Theoretisch könnte man dann etwa in einem Starbucks-Café in in der Hauptstadt Salt Lake City Silber gegen Kaffee tauschen – freilich ist kaum damit zu rechnen, daß Einzelhändler sich die entsprechenden Waagen und anderes Zubehör anschaffen werden. Aus ebendiesem Grund sieht das Gesetz des weiteren vor, daß der bundesstaatliche Steuerausschuß die Möglichkeit prüft, ein alternatives Währungssystem auf der Basis des Edelmetallwertes der Münzen zu schaffen – also eine Art neuen Gold- oder Silberdollar.

Vorerst wirkt sich das neue Gesetz für den Durchschnittsbürger von Utah (fast 90 Prozent Weiße, 60 Prozent sind Mormonen) in der Praxis nur insofern aus, als dadurch beim Verkauf von Gold- und Silbermünzen die Vermögensteuer entfällt.

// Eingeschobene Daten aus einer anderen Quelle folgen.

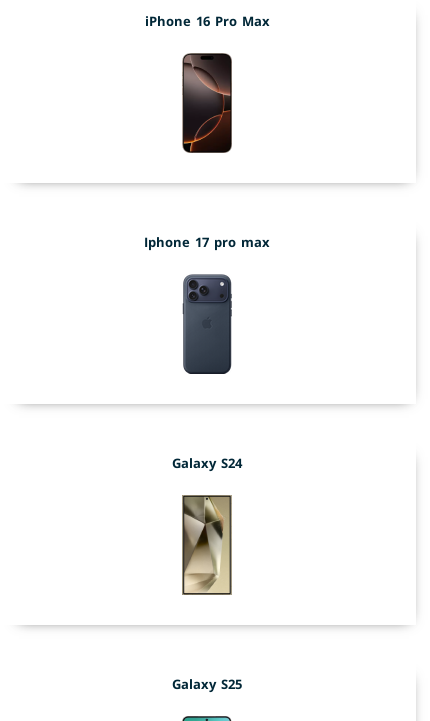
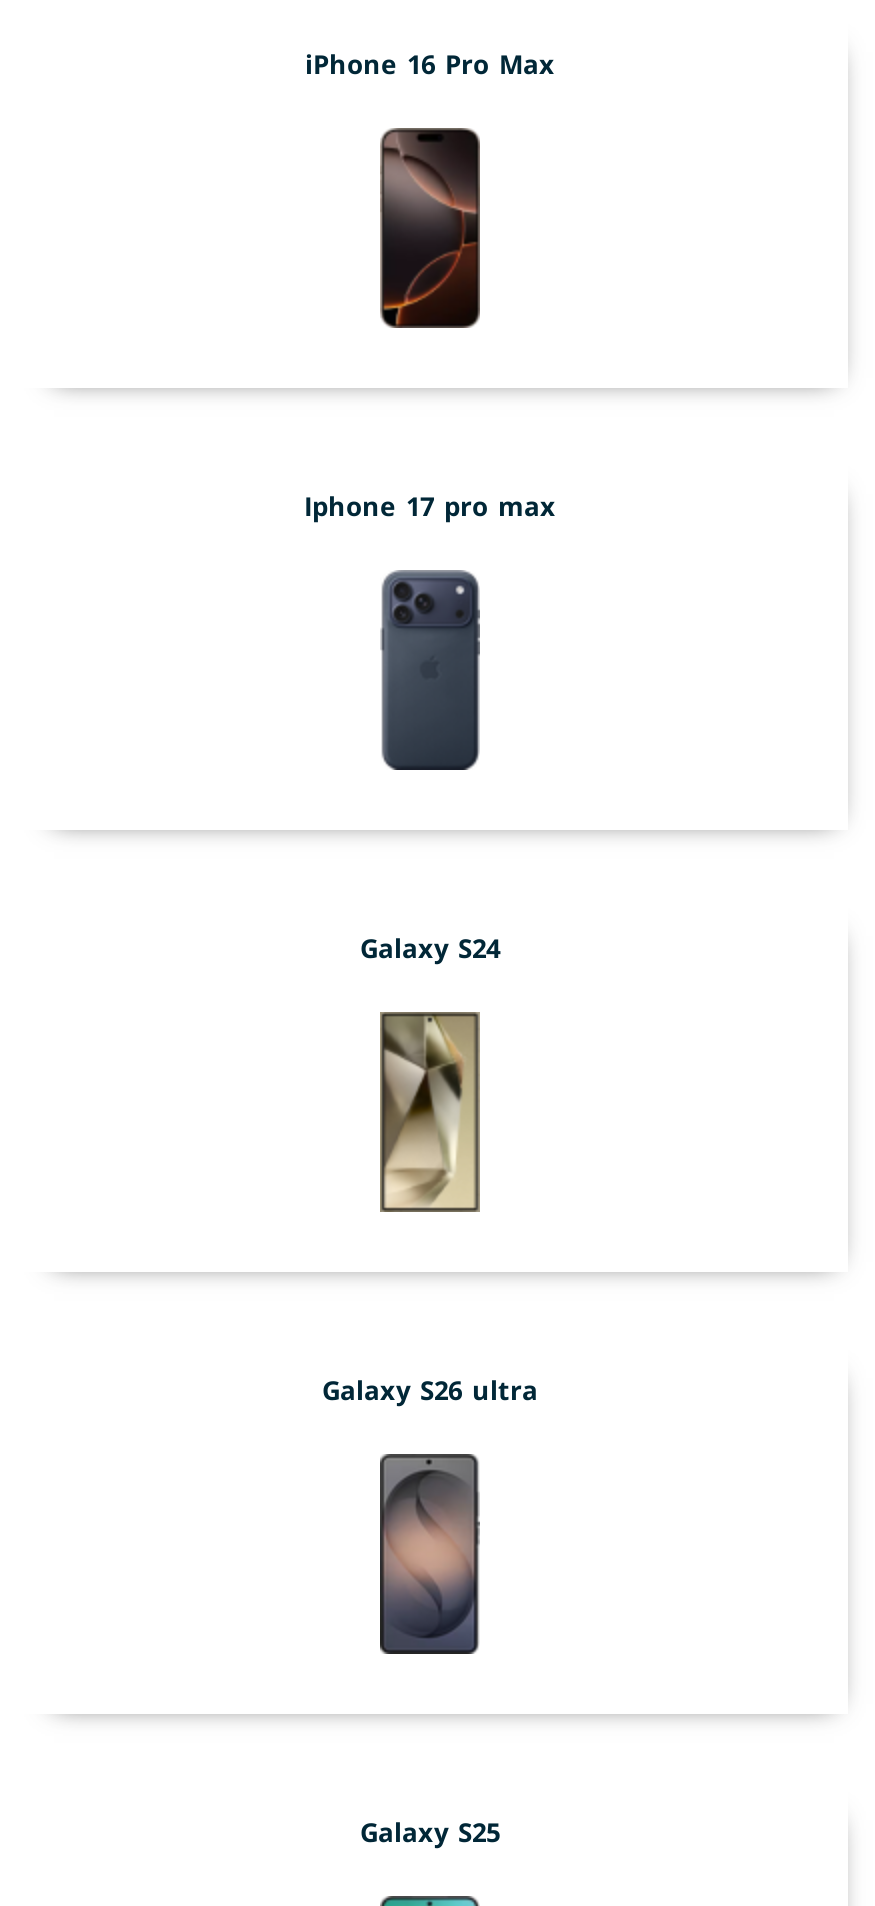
+ Galaxy S26 ultra

+ [image]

Das gilt freilich nicht für den nach Washington abzuführenden Anteil.

Der Zentralstaat droht aber ständig mit neuen Bestimmungen. So sollte laut einem Gesetzentwurf ab 2012 beim Verkauf von Gütern und Dienstleistungen ab einem Wert von 600 Dollar ein spezielles Steuerformular zu Pflicht werden. Da der Goldwert derzeit bei über 1.460 Dollar pro Feinunze liegt, wäre jeder Verkauf einer Goldmünze meldepflichtig geworden. Gegner dieser Steuer führen ins Feld, daß selbst in der überregulierten Europäischen Union der Verkauf von Goldmünzen von der Umsatzsteuer befreit ist (EU-Richtlinie 98/80/EG). Auf Initiative des kalifornischen Kongreßabgeordneten Dan Lungren von den Republikanern wurde der neue Besteuerungsplan aber schließlich abgewehrt.

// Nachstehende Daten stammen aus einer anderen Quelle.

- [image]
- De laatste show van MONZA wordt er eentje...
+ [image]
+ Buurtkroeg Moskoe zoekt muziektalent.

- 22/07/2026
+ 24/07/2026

Bemühungen, Edelmetalle als legales Zahlungsmittel anzuerkennen, hat es auch schon in Montana, Missouri, Colorado, Idaho und Indiana gegeben, sie sind aber bislang zumeist gescheitert. Das neue Gesetz in Utah ist eindeutig eine Reaktion auf die jüngsten Versuche der US-Notenbank Federal Reserve (Fed), die Staatsschulden durch den Verkauf von Schuldverschreibungen in dreistelliger Milliardenhöhe – die sie zu einem großen Teil selber aufkauft – zu „monetisieren“.

Man könnte die USA mit einer Aktiengesellschaft vergleichen, die 14 Billionen Aktien (Dollar) ausstehen hat und Woche für Woche weitere 80 Milliarden ausgibt. Die Kauflust des China- und des Japan-Konzerns (diese Länder investieren ihre Exportüberschüsse inzwischen vermehrt in anderen Anlagen) hat mittlerweile merklich nachgelassen, und die USA-Aktien haben ihre Attraktion selbst für einheimische Anleger verloren, wie erst jüngst die Entscheidung der renommierten Kapitalanlagegesellschaft Pimco zeigte, keine Schuldverschreibungen der Regierung mehr zu kaufen (JF 15/11).

Jede echte Aktiengesellschaft würde in einer solchen Lage schlußendlich bankrott gehen – der US-Regierung hingegen springt die Fed zur Seite und schreibt Schecks, um den Anschein der Zahlungsfähigkeit zu wahren. Ganz ähnliche Tricks wandte einst die Buchhaltung von Enron an, bevor der aufgeblähte Energiekonzern 2001 schließlich an seinen Bilanzfälschungen zugrunde ging.

Die unmittelbare Folge ist ein drastischer Preisanstieg bei Gütern wie Erdöl, Edel- und Industriemetallen, Textilien oder Getreide, die an den US-Dollar gebunden sind. Selbst wenn die nominelle Inflationsrate derzeit noch niedrig ist, bekommen die amerikanischen Verbraucher dies allmählich an der Tankstelle und an der Supermarktkasse zu spüren.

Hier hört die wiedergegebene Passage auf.